El orgullo de familia transforma el episodio en el cual el bisabuelo se fue de vacaciones a Brasil para nunca volver, convierte los golpes que daba el abuelo en accidentes y la infidelidad de la prima en un chiste sobre el lechero.

Esas leyendas, las historias de familia filtradas que contamos y aquellas que elegimos callar son telas pesadas que nos envuelven desde niños o desde antes de nacer. Y a veces cargamos su peso toda la vida.

¿Qué pasa cuando uno no encaja en ese pesado abrigo de sus orgullos familiares? Lo encajan, generalmente, pero también hay quienes viven con la eterna sensación de no dar “la talla”, como si el que tuviera que dar la talla fuera uno, para meterse en un abrigo talla única, en vez de buscar cada quien el abrigo de su talla y gusto propios.

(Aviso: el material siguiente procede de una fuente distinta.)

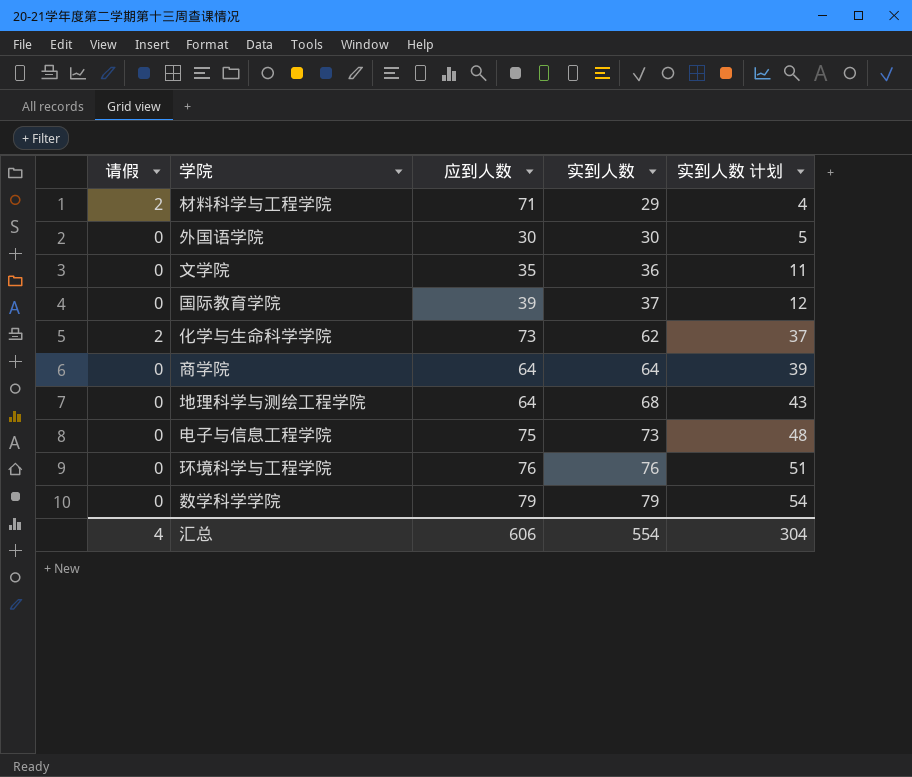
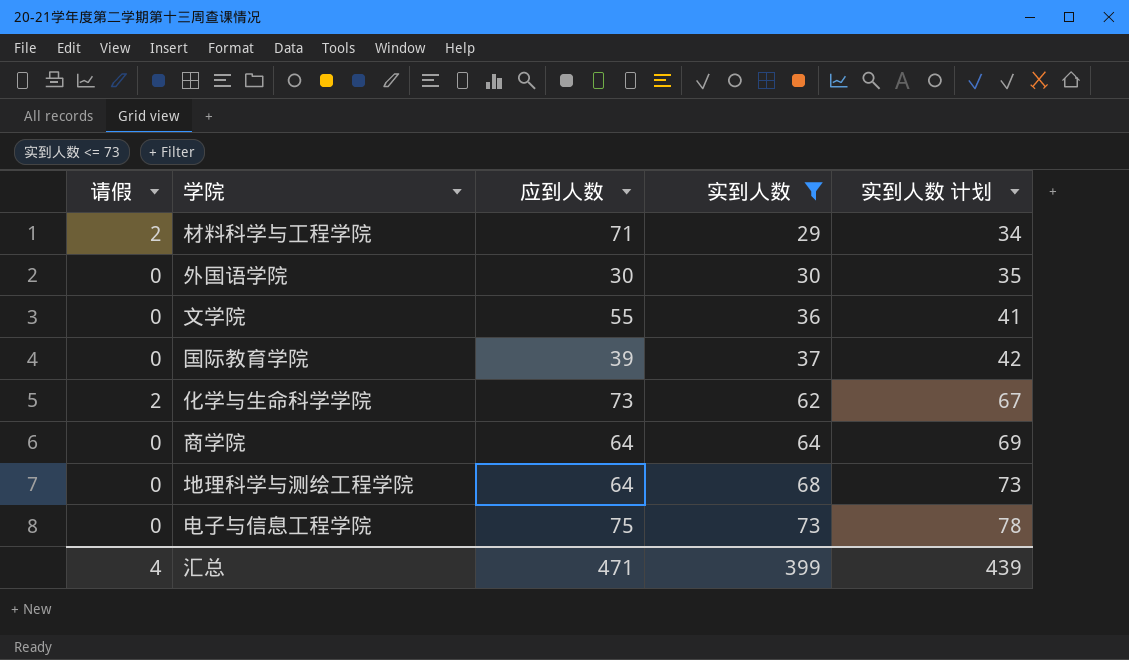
filter: none -> 实到人数 <= 73
column 实到人数 计划 | formula: [实到人数] - 25 -> [实到人数] + 5
文学院 | 应到人数: 35 -> 55
汇总 | 应到人数: 606 -> 471
汇总 | 实到人数: 554 -> 399
汇总 | 实到人数 计划: 304 -> 439

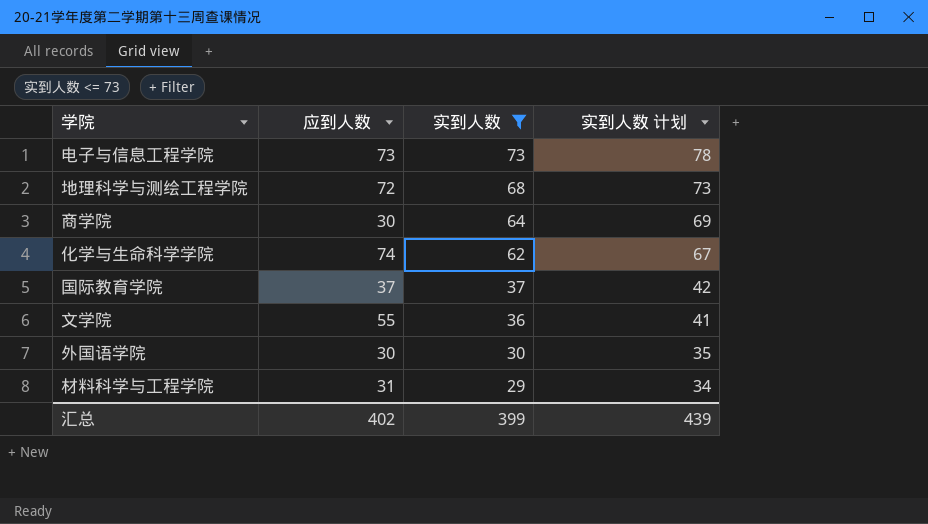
row order: 实到人数 ascending -> 实到人数 descending
column 请假 | position: 1 -> none
电子与信息工程学院 | 应到人数: 75 -> 73
地理科学与测绘工程学院 | 应到人数: 64 -> 72
商学院 | 应到人数: 64 -> 30
化学与生命科学学院 | 应到人数: 73 -> 74
国际教育学院 | 应到人数: 39 -> 37
材料科学与工程学院 | 应到人数: 71 -> 31
汇总 | 应到人数: 471 -> 402

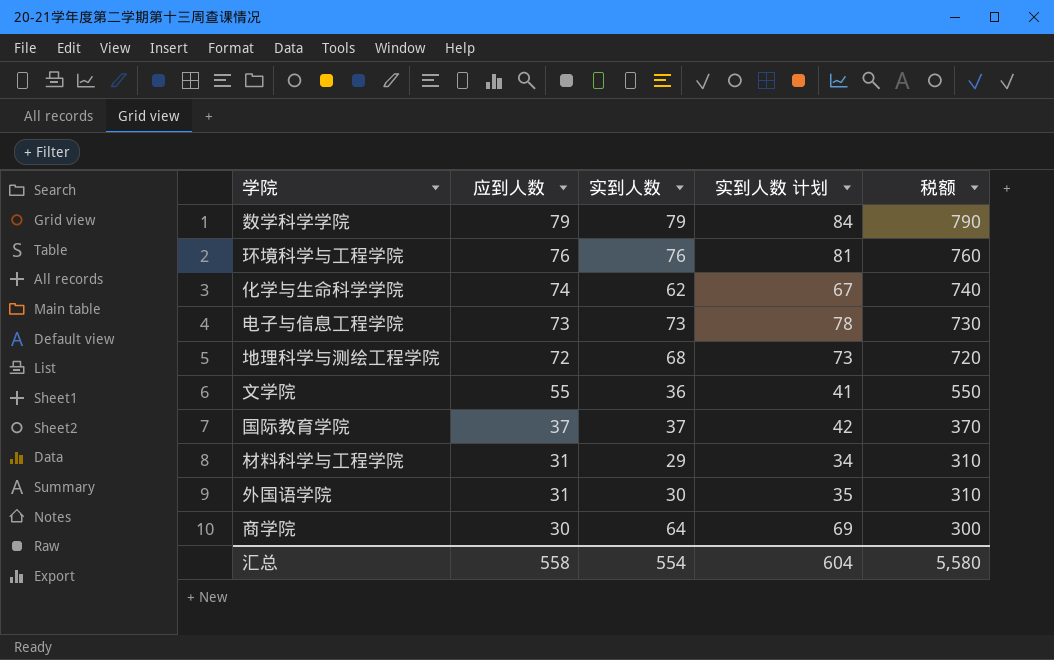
filter: 实到人数 <= 73 -> none
row order: 实到人数 descending -> 应到人数 descending
column 税额 | formula: none -> [应到人数] * 10
外国语学院 | 应到人数: 30 -> 31
汇总 | 应到人数: 402 -> 558
汇总 | 实到人数: 399 -> 554
汇总 | 实到人数 计划: 439 -> 604

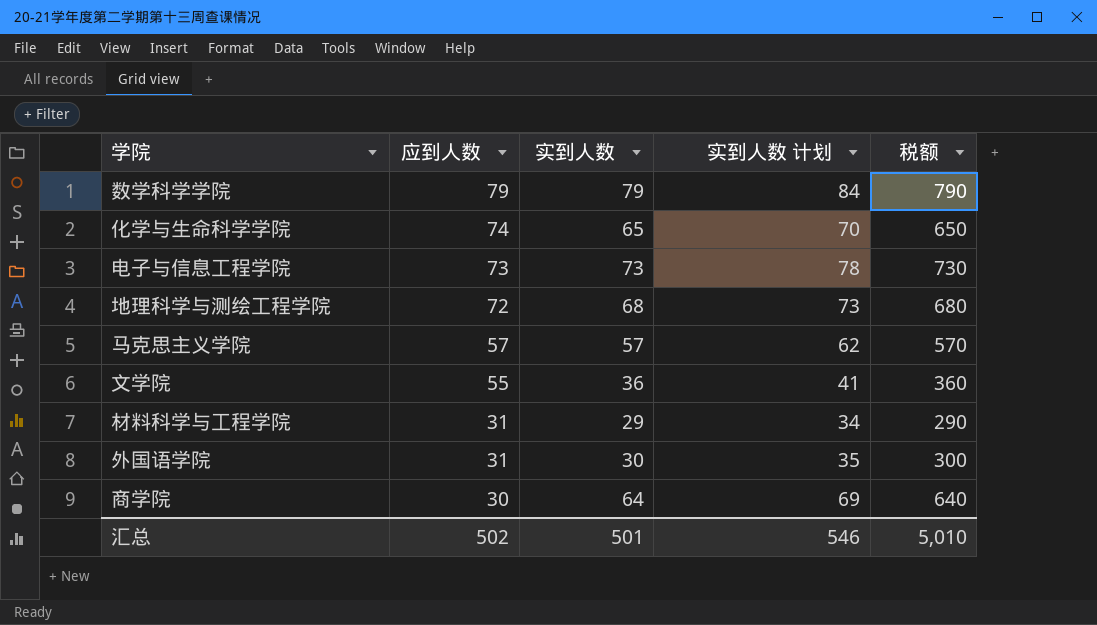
column 税额 | formula: [应到人数] * 10 -> [实到人数] * 10
row 环境科学与工程学院: 76 | 76 | 81 | 760 -> none
row 国际教育学院: 37 | 37 | 42 | 370 -> none
化学与生命科学学院 | 实到人数: 62 -> 65
化学与生命科学学院 | 实到人数 计划: 67 -> 70
row 马克思主义学院: none -> 57 | 57 | 62 | 570
汇总 | 应到人数: 558 -> 502
汇总 | 实到人数: 554 -> 501
汇总 | 实到人数 计划: 604 -> 546
汇总 | 税额: 5,580 -> 5,010

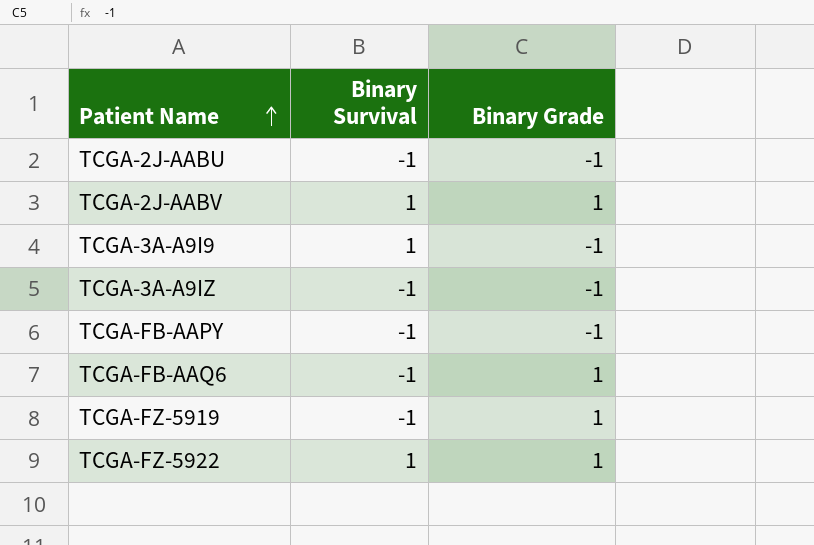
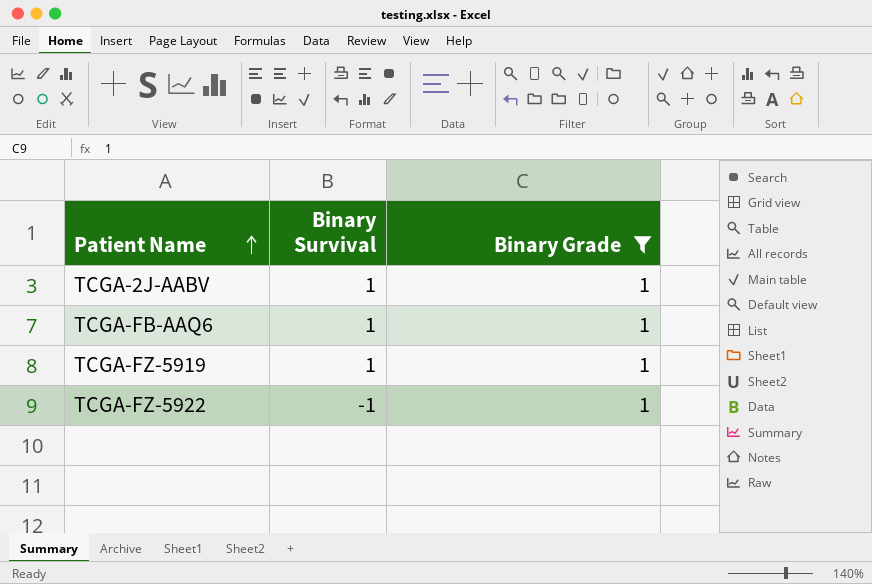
filter: none -> Binary Grade = 1
TCGA-FB-AAQ6 | Binary Survival: -1 -> 1
TCGA-FZ-5919 | Binary Survival: -1 -> 1
TCGA-FZ-5922 | Binary Survival: 1 -> -1

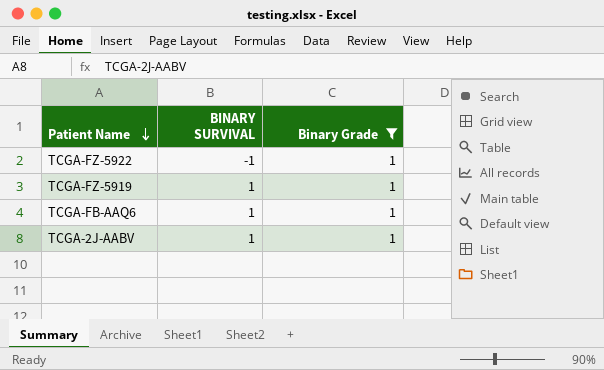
row order: Patient Name ascending -> Patient Name descending
column name: Binary Survival -> BINARY SURVIVAL

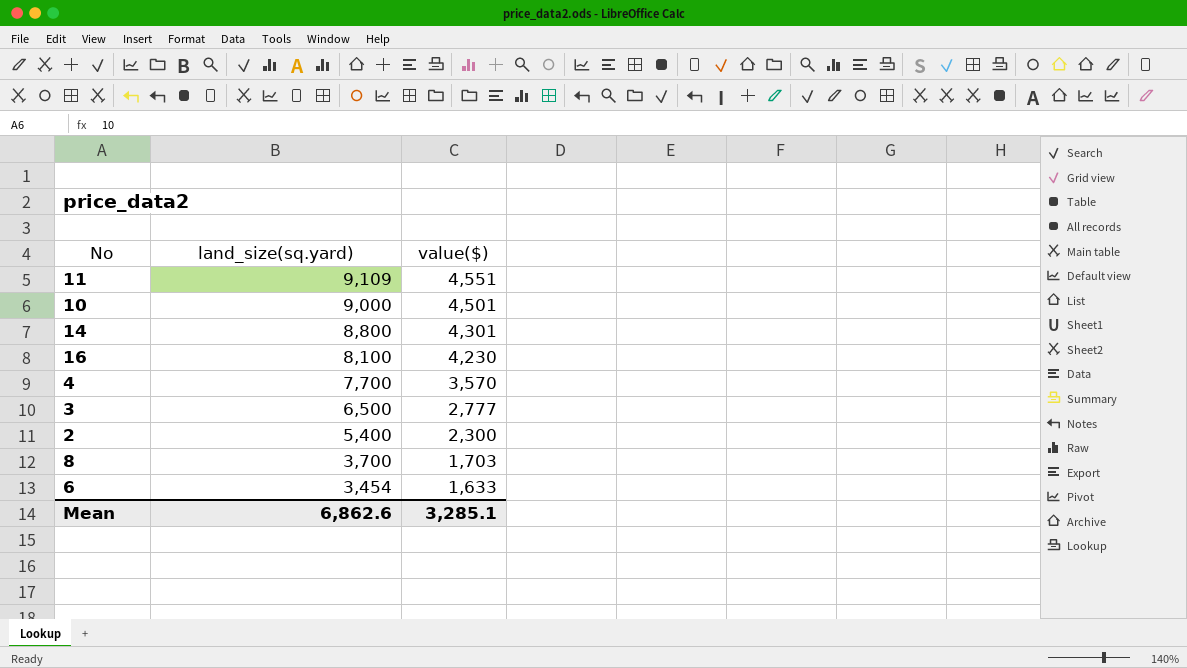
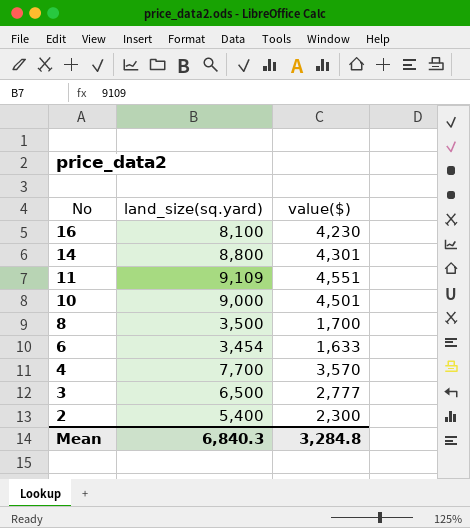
row order: land_size(sq.yard) descending -> No descending
8 | land_size(sq.yard): 3,700 -> 3,500
8 | value($): 1,703 -> 1,700
Mean | land_size(sq.yard): 6,862.6 -> 6,840.3
Mean | value($): 3,285.1 -> 3,284.8

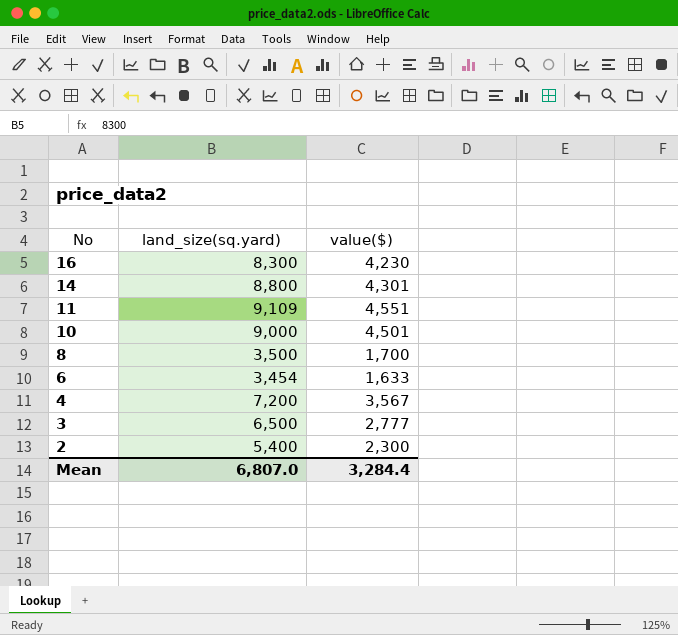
16 | land_size(sq.yard): 8,100 -> 8,300
4 | land_size(sq.yard): 7,700 -> 7,200
4 | value($): 3,570 -> 3,567
Mean | land_size(sq.yard): 6,840.3 -> 6,807.0
Mean | value($): 3,284.8 -> 3,284.4

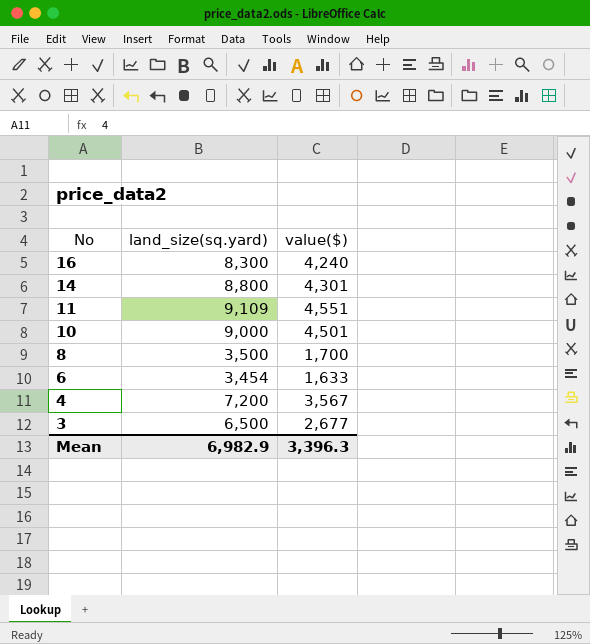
row 2: 5,400 | 2,300 -> none
16 | value($): 4,230 -> 4,240
3 | value($): 2,777 -> 2,677
Mean | land_size(sq.yard): 6,807.0 -> 6,982.9
Mean | value($): 3,284.4 -> 3,396.3

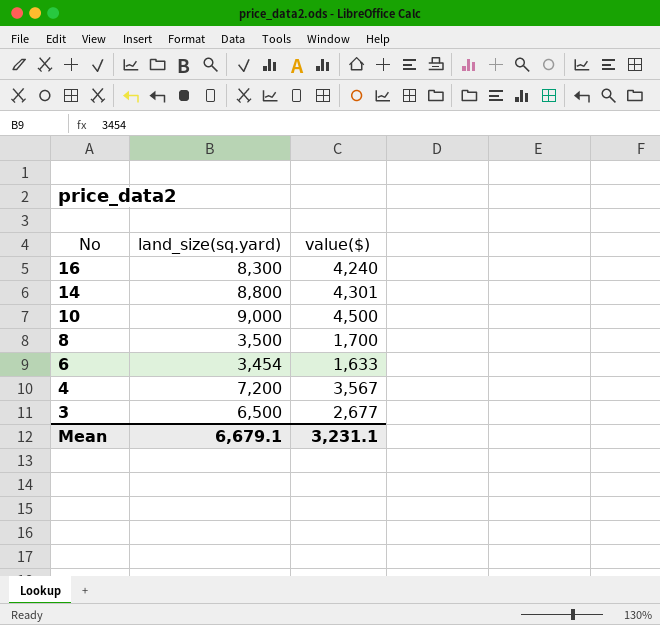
row 11: 9,109 | 4,551 -> none
10 | value($): 4,501 -> 4,500
Mean | land_size(sq.yard): 6,982.9 -> 6,679.1
Mean | value($): 3,396.3 -> 3,231.1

El joven violinista de una familia de economistas, el bailarín que surge entre médicos, una actriz nacida de una familia de atletas, el hijo rebelde del tío almirante y la hija conservadora del padrino de izquierda nos recuerdan la posibilidad de hacernos una vida a la medida, desvistiéndonos y despojándonos de orgullos ilusorios.

Todos deberíamos tener la oportunidad de crearnos vidas en las que nos sintamos cómodos, de girar a la derecha donde todos giraron a la izquierda, de atravesar a nado el charco que nuestro hermano pasó brincando. Los orgullos familiares en vez de darnos alas, a veces nos atrapan, y eso no es nada de lo cual enorgullecerse.